Some brands work well without a bit of adaptation. Singer sewing machines, Black & Decker tools, airlines, pharmaceutical companies and many others maintain their branding without change worldwide. But you can be sure that this consistency is not due to whimsical thinking. Unvarying global brands have survived very careful testing and scrutiny.

Other giants wisely massage their brands for certain target markets. One of the most-reported examples of brand adaptation comes from Coca Cola. If you simply search for characters that make the sound of “Coca Cola” in Chinese, the meaning of those characters is either “female horse stuffed with wax” or, more famously, “bite the wax tadpole.” Neither of these images makes you want to reach for a cold drink. So the Coke team adapted the brand name to sound like “kekou kele,” which fortunately means “let your mouth rejoice.” In the auto industry, that kind of mistake, not caught in time, proved costly. Ford introduced a vehicle into Spanish-speaking countries named the Fiera. However, in many Spanish dialects, fiera means ugly shrew. As you can imagine, the car did not sell very well under that name.

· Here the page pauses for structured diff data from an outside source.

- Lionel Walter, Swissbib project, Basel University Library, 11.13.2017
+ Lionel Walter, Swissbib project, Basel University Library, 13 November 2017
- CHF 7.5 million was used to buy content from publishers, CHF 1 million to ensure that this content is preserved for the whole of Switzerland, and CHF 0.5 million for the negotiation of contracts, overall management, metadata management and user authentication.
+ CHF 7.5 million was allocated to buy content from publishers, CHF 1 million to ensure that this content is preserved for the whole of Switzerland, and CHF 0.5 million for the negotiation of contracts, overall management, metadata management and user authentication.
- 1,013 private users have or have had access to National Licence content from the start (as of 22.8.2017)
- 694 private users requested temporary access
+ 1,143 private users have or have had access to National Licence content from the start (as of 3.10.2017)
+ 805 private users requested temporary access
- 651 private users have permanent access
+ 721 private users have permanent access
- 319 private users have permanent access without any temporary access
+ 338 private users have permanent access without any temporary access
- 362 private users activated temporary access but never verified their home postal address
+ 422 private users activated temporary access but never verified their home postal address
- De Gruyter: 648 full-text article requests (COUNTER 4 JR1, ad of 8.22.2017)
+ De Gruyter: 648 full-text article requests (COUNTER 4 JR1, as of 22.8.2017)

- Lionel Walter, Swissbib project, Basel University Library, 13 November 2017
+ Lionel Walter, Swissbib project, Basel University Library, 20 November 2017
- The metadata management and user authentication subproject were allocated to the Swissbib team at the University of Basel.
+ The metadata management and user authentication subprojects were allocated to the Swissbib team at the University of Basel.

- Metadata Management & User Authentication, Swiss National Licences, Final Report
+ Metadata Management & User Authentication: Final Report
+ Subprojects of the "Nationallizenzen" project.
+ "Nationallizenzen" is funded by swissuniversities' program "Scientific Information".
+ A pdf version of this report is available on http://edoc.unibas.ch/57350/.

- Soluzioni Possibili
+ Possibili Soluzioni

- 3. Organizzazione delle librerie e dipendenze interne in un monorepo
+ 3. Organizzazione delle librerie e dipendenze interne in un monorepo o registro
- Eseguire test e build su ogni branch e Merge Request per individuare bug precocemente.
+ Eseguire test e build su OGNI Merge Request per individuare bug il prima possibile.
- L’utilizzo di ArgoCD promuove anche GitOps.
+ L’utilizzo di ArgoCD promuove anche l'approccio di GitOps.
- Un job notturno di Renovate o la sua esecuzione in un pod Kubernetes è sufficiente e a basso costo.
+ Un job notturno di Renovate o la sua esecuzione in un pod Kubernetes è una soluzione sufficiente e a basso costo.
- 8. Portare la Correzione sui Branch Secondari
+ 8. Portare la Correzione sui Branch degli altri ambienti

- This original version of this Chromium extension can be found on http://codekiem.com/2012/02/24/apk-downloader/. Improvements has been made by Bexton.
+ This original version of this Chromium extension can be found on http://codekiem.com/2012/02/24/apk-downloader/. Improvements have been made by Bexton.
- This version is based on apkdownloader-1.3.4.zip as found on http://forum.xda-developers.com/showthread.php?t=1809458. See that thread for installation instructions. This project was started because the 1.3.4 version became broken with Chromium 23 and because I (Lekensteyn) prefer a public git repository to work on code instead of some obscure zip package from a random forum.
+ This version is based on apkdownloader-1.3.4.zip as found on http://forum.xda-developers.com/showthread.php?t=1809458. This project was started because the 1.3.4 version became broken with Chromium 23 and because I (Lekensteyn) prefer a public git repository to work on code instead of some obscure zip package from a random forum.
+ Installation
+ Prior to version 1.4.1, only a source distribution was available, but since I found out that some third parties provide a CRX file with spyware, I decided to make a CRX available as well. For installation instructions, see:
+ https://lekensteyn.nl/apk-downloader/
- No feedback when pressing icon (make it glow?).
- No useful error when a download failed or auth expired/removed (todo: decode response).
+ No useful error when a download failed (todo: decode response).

Obviously, the more you can keep your branding unified in all your markets, the better. Sometimes a brand’s modification that works well elsewhere can even lead to changing your original brand at home to match. Think of the Kentucky Fried Chicken franchise, second in sales to McDonalds in the fast-food world now. As the company grew beyond its Kentucky, US roots, it came to be known worldwide as simply KFC, and its logo portrait of Colonel Sanders, based on the original founder Harland Sanders, has been modified with time. Now, KFC can offer non-chicken meals anywhere in the world without any brand confusion. In China, where it’s the largest fast food chain, the menu includes tree fungus salad and rice congee, among other local dishes. It’s likely that the millions of KFC customers around the world have no idea what KFC originally stood for, and that’s fine with Yum! Brands, KFC’s parent company. (Notice that the name Yum! is a smart international food chain branding choice itself.)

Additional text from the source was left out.